(EXERCISE INSTRUCTIONS):
Among the records below, find each line that includes the string "align" and copy it.

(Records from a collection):
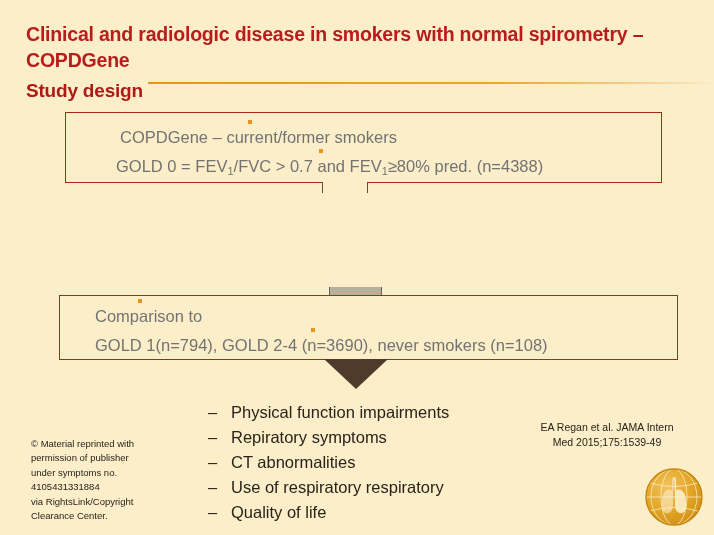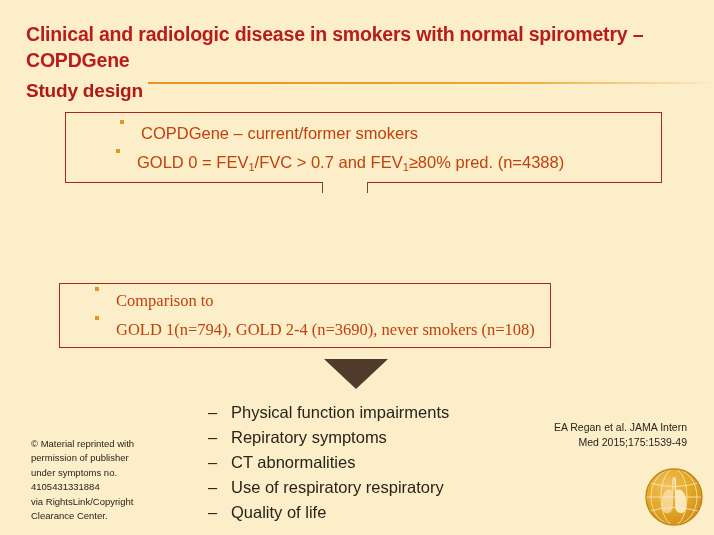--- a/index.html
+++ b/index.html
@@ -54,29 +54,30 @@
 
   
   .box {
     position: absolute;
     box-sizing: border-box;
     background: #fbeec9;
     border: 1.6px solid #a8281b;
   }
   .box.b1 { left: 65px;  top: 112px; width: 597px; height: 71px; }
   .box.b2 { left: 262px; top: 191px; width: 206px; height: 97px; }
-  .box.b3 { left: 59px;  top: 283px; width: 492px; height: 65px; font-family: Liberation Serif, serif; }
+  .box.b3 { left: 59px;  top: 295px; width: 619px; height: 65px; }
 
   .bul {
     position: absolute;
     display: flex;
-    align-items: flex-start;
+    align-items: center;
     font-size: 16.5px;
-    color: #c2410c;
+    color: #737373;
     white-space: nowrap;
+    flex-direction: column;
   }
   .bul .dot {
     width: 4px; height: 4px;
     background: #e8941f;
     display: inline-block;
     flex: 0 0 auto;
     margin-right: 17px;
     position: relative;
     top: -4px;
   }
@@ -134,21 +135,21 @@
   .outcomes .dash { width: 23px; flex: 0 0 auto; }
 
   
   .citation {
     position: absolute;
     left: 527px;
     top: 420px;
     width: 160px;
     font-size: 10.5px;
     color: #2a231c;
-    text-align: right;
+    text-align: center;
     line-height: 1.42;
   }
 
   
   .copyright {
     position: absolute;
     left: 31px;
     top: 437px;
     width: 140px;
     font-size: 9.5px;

(OUTPUT OF THE EXERCISE):
-    align-items: flex-start;
+    align-items: center;
-    text-align: right;
+    text-align: center;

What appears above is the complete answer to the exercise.